<<<<
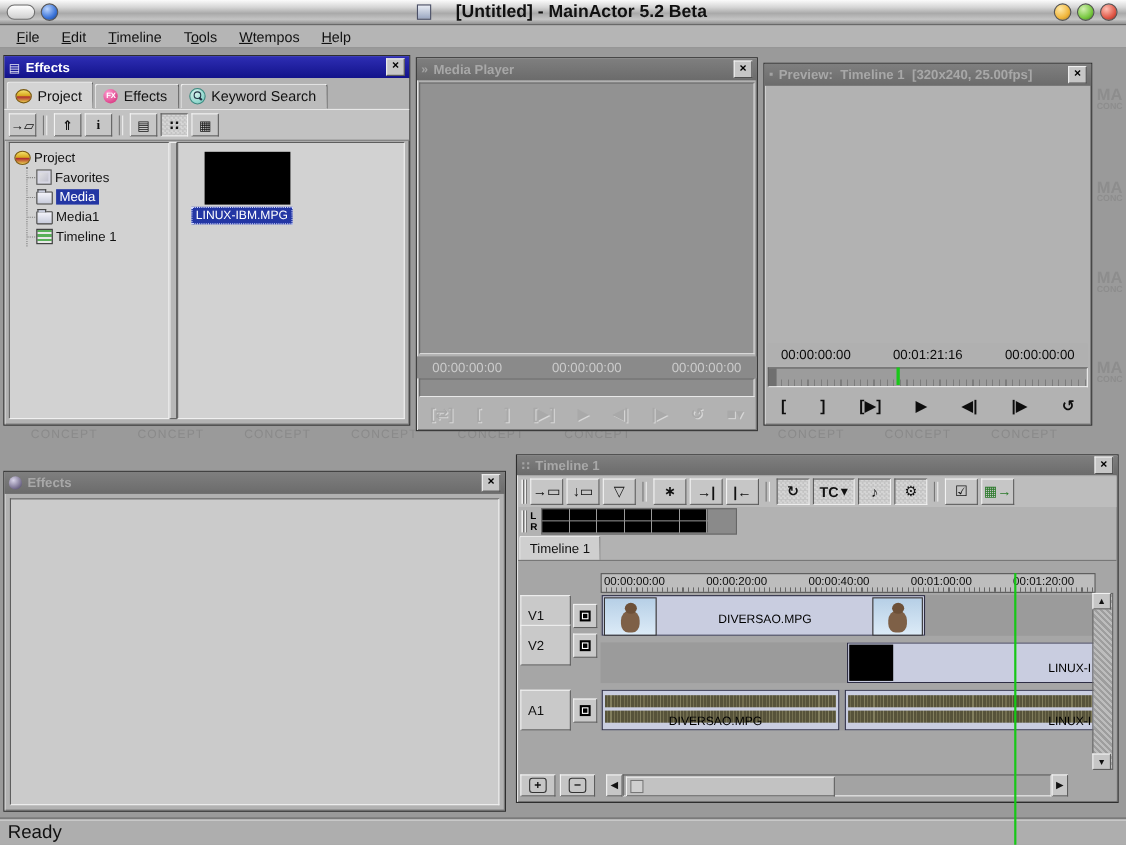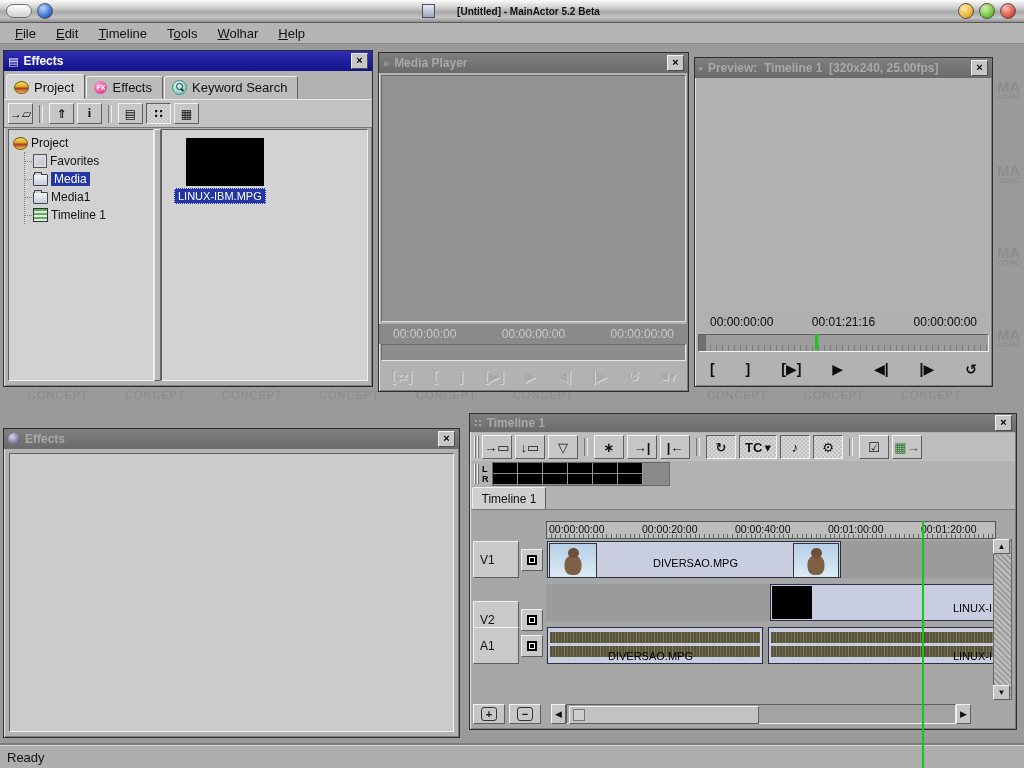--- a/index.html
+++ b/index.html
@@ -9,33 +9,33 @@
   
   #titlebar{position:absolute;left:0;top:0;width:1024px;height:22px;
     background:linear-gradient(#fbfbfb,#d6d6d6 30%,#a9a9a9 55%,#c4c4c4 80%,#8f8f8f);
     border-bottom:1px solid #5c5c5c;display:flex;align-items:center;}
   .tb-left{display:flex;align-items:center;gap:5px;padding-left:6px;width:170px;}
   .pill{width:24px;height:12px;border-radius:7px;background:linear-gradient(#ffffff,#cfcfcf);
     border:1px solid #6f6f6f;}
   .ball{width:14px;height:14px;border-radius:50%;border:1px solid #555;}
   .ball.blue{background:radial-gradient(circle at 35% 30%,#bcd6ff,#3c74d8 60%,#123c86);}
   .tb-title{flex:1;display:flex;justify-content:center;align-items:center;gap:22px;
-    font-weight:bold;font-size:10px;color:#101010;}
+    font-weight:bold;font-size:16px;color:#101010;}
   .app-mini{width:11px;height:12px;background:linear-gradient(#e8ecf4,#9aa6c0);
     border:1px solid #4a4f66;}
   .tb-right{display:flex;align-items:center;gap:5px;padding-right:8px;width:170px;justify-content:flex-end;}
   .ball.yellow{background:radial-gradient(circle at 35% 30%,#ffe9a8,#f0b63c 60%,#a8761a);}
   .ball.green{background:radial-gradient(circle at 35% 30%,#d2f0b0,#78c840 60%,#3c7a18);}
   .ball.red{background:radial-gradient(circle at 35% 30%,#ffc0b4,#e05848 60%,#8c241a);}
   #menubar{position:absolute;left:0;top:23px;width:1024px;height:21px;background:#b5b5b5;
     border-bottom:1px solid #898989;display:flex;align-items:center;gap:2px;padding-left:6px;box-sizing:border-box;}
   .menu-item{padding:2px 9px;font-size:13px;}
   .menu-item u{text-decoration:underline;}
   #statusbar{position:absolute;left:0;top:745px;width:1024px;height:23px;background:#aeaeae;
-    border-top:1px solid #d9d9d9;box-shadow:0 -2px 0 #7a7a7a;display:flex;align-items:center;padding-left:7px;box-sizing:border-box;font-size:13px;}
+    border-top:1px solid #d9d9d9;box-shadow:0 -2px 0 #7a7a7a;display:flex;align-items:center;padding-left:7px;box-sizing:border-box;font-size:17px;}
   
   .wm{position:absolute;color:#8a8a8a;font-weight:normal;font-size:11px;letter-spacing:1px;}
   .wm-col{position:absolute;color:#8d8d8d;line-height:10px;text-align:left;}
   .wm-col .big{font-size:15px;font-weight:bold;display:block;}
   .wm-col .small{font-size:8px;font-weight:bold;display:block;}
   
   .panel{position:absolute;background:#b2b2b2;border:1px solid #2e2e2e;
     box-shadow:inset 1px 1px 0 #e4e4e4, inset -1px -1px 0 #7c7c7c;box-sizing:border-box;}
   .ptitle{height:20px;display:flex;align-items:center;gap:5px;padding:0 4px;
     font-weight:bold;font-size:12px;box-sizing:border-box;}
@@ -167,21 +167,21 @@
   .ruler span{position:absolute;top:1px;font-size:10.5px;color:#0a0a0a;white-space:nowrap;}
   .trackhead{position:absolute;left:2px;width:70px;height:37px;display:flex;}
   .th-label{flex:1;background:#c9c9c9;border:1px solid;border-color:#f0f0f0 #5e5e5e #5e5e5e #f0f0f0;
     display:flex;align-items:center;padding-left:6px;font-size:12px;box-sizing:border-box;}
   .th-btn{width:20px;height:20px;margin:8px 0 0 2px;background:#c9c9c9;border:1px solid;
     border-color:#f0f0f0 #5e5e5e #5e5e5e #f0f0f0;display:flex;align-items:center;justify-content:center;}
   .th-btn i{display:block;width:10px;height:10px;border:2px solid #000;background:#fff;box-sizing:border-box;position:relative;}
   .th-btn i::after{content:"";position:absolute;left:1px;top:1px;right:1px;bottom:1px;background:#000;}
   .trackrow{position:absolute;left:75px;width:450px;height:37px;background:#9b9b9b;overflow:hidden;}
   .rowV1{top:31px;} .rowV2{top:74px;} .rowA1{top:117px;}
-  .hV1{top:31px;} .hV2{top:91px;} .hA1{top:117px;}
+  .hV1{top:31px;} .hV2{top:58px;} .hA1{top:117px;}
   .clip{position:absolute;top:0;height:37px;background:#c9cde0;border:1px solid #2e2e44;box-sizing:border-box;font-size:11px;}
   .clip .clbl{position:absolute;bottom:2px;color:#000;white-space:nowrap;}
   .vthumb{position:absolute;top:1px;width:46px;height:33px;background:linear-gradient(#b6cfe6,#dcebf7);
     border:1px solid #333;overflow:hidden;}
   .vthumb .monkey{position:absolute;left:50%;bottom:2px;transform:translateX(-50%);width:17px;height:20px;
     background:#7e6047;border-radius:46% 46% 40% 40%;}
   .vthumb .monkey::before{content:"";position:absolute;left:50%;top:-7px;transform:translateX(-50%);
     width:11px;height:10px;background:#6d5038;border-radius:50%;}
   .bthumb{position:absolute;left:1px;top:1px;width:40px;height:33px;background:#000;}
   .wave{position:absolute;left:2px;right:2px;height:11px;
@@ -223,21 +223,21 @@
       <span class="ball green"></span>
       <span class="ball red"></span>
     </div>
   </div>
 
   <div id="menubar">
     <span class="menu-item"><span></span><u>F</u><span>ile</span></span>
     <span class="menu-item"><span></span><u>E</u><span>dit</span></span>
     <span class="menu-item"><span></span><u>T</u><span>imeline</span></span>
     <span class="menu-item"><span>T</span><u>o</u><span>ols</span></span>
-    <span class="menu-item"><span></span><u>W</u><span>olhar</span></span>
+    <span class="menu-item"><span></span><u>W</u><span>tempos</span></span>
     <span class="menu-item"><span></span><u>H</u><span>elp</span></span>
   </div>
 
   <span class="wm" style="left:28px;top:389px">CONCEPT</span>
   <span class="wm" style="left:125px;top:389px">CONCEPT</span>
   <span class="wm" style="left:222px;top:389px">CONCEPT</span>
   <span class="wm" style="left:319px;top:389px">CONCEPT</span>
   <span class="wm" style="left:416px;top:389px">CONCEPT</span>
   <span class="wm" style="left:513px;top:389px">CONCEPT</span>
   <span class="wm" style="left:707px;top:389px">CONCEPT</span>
>>>>
<<<<
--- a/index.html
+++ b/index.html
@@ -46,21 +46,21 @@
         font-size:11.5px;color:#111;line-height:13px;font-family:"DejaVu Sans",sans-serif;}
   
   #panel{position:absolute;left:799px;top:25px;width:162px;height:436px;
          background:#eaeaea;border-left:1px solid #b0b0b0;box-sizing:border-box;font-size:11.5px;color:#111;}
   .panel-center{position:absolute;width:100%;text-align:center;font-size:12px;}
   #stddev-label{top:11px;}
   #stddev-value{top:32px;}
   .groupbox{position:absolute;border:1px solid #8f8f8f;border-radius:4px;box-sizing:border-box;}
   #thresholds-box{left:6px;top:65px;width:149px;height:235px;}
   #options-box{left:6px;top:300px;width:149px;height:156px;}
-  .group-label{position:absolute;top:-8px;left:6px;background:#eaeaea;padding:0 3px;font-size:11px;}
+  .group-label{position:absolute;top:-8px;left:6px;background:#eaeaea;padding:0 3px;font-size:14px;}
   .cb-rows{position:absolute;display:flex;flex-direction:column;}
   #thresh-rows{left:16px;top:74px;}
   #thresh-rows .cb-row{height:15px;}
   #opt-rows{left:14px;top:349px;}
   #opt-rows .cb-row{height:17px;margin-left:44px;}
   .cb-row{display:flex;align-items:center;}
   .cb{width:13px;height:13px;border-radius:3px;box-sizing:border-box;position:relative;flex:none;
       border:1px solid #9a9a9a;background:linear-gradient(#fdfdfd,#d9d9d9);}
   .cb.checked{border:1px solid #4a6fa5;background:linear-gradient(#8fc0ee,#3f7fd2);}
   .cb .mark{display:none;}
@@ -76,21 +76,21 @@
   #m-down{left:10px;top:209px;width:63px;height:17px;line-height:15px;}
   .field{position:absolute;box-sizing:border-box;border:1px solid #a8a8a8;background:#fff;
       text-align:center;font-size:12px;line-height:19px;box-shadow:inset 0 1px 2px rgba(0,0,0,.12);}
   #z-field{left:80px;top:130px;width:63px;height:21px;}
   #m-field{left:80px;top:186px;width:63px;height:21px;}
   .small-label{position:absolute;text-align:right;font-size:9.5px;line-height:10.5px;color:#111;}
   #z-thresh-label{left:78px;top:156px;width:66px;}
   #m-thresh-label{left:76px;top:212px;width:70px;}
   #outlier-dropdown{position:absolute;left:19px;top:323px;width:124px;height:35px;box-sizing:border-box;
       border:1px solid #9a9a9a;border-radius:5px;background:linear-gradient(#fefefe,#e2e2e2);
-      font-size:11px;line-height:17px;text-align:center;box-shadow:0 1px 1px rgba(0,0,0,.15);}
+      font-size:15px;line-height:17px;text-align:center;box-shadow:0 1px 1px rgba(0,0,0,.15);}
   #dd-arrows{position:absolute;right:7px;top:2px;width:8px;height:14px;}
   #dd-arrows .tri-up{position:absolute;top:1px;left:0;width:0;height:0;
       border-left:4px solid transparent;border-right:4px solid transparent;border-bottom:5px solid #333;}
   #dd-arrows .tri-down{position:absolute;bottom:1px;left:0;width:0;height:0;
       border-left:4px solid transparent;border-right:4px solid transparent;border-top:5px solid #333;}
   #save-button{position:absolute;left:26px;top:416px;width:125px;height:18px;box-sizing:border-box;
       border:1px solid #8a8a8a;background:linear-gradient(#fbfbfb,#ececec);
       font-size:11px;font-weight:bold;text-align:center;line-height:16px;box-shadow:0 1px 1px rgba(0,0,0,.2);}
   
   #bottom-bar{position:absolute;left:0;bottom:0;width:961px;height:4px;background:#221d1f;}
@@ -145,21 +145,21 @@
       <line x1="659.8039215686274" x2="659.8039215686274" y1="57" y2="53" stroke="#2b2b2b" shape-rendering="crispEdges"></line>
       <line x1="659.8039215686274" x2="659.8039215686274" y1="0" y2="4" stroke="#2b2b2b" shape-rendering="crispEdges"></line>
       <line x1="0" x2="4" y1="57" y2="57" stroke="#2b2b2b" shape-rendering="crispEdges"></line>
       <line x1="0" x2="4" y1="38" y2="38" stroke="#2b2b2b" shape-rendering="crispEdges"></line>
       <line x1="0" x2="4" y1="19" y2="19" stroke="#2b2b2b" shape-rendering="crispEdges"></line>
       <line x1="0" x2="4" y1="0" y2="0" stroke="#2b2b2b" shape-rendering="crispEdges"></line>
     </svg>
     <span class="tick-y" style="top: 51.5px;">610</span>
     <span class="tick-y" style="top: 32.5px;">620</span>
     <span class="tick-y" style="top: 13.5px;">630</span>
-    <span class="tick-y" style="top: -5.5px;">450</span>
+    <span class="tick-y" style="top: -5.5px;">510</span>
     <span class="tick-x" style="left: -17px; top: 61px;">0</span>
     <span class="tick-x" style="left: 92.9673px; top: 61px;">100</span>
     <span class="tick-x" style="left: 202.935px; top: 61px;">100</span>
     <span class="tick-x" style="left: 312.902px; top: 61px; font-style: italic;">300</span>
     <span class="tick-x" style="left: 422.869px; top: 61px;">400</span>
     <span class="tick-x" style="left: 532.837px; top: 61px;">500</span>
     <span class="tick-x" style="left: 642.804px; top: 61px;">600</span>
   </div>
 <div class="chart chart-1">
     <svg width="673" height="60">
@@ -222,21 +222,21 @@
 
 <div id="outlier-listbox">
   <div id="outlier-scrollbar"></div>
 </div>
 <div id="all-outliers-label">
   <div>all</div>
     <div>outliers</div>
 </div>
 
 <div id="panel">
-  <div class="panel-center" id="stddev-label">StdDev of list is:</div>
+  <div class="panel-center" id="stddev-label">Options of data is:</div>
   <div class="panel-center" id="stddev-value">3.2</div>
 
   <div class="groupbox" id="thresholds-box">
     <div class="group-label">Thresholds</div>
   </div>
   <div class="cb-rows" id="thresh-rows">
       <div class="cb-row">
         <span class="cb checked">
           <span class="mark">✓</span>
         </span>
>>>>
<<<<
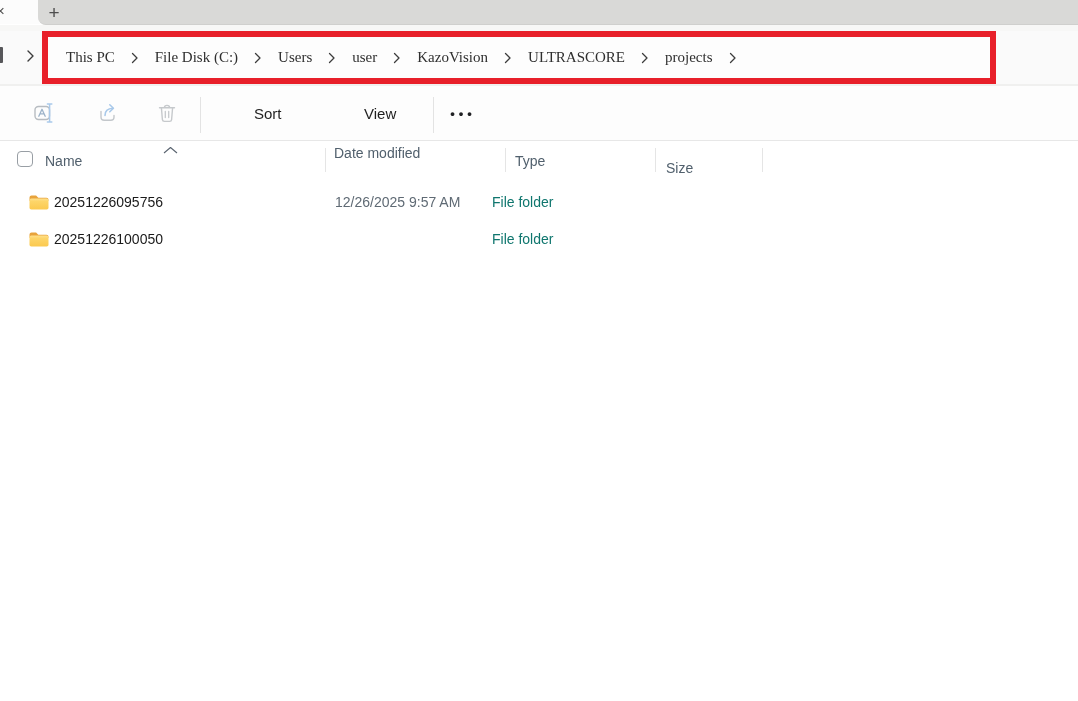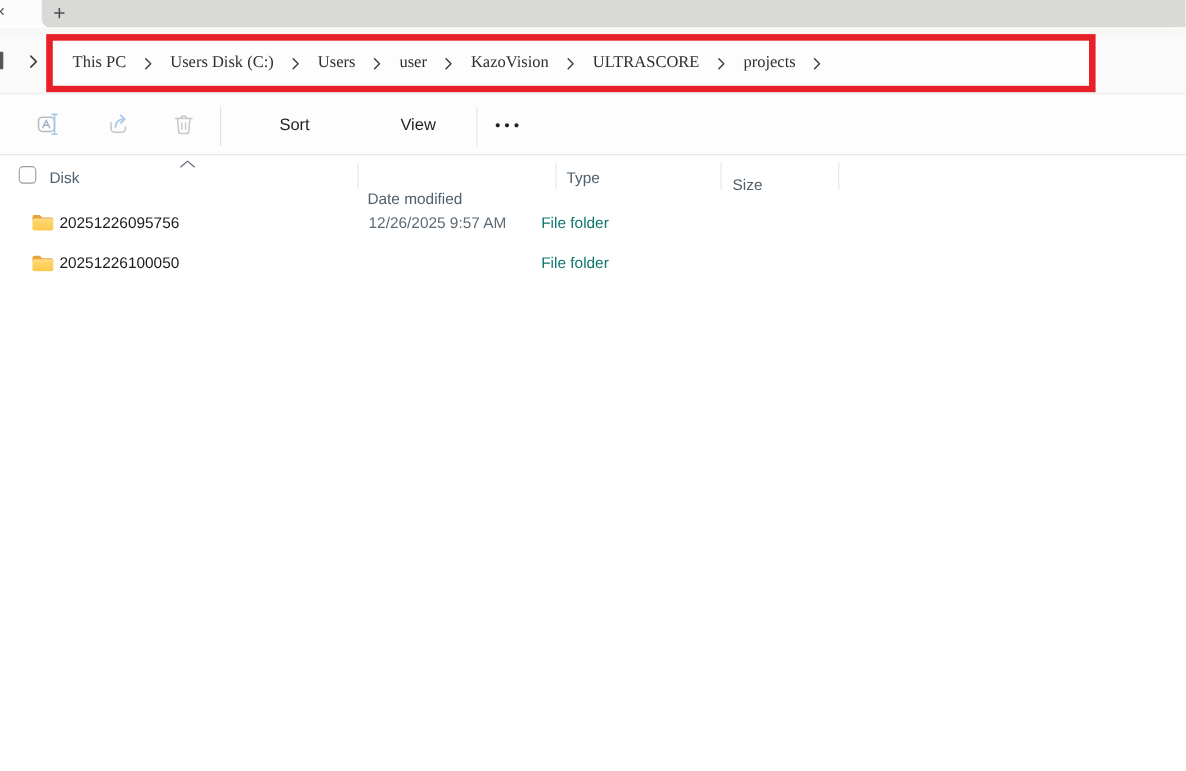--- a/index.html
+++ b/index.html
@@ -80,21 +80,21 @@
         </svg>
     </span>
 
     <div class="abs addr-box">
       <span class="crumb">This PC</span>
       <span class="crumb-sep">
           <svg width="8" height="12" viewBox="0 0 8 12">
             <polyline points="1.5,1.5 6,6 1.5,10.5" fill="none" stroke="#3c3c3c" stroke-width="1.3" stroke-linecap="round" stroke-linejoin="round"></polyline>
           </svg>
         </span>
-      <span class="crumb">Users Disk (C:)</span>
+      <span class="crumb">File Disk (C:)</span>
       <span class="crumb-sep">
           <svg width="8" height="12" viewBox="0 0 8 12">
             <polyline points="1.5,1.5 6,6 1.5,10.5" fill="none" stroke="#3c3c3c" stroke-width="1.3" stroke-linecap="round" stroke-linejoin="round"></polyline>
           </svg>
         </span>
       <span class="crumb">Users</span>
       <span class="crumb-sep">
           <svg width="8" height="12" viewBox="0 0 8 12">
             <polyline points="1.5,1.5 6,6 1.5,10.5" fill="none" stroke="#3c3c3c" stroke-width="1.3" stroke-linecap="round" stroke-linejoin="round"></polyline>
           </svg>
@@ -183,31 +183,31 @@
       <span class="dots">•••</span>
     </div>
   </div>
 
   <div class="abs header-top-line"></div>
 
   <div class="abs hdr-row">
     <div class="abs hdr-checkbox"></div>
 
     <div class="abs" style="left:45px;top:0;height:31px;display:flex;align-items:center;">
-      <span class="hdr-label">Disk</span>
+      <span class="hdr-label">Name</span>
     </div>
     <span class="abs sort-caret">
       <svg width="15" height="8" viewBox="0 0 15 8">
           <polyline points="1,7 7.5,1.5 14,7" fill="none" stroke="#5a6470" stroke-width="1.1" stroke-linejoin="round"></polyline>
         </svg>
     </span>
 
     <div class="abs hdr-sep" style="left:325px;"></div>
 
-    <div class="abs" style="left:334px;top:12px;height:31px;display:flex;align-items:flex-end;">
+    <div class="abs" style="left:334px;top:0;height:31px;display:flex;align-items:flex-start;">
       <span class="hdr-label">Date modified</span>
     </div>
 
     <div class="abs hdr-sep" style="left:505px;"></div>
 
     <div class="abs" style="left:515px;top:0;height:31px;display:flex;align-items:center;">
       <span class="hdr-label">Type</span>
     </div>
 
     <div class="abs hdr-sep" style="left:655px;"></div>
>>>>
▶ AIM OF THE EXERCISE
Where a line of the material holds the word "panel", copy that line.

▶ REPLY TO THE EXERCISE
   .panel{position:absolute;background:#b2b2b2;border:1px solid #2e2e2e;
   #panel{position:absolute;left:799px;top:25px;width:162px;height:436px;
   .panel-center{position:absolute;width:100%;text-align:center;font-size:12px;}
 <div id="panel">
-  <div class="panel-center" id="stddev-label">StdDev of list is:</div>
+  <div class="panel-center" id="stddev-label">Options of data is:</div>
   <div class="panel-center" id="stddev-value">3.2</div>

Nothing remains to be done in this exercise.